Die Eltern hatten argumentiert, sie hätten das Recht, ihre Kinder selbst zu unterrichten, unterstützt von einem christlichen Netzwerk für Hausunterricht. Doch das Gericht bestätigte die Position des Landes und betonte die Geltung der allgemeinen Schulpflicht.
Im Mittelpunkt des Falls stand eine Familie, die sich weigerte, ihre schulpflichtigen Kinder auf eine öffentliche oder genehmigte Einrichtung zu schicken. Stattdessen verließen sie sich auf ein 'freies christliches Hausunterrichtsnetzwerk', das eine Erziehung nach ihren religiösen Überzeugungen anbot.

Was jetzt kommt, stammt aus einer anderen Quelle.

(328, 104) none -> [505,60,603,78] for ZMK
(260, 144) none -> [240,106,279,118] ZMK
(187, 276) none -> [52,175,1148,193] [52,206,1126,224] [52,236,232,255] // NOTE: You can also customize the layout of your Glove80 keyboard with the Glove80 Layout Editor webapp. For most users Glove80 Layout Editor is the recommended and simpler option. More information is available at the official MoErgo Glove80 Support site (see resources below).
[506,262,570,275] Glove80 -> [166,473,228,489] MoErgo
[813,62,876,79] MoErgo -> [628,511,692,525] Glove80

Das Gericht urteilte, dass diese Lösung den gesetzlichen Anforderungen nicht genüge. Nach deutschem Recht muss die Schulpflicht an einer öffentlichen Schule oder einer offiziell anerkannten Alternative erfüllt werden. Das betreffende Netzwerk qualifizierte sich nicht, da es selbst keinen regelmäßigen Unterricht anbot.
Der Staat argumentierte, dass die bloße Registrierung bei dem Verband nicht ausreiche, um die Schulpflicht zu erfüllen. Das Gericht stimmte zu und betonte, dass das Gesetz keine Ausnahmen zulasse – selbst dann nicht, wenn Eltern die Bildung ihrer Kinder auf anderem Wege sicherstellten. Folglich wurde die Forderung der Behörde nach einer Schulanmeldung für rechtmäßig erklärt.

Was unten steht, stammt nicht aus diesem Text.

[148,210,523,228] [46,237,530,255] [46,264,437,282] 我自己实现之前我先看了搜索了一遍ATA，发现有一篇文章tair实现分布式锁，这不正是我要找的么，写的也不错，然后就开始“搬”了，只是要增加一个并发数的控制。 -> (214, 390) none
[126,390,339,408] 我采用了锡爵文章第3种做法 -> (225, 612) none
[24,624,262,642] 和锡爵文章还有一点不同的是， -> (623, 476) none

Die Kläger hatten gehofft, die Entscheidung der Schulbehörde kippen zu können, und behauptet, die Erziehung ihrer Kinder sei ausreichend gewährleistet. Das Gericht wies ihre Beschwerde jedoch ab und unterstrich, dass die Schulpflicht nicht allein aus religiösen Gründen umgangen werden dürfe.
Das Urteil bestätigt, dass Hausunterricht aus religiösen Motiven die deutsche Schulpflicht nicht außer Kraft setzt. Eltern müssen ihre Kinder unabhängig von alternativen Bildungsmodellen an einer anerkannten Schule anmelden.
Die Entscheidung schafft einen klaren Präzedenzfall für ähnliche Fälle in Nordrhein-Westfalen. Familien, die auf nicht genehmigte Netzwerke setzen, werden von den üblichen Anmeldepflichten nicht befreit.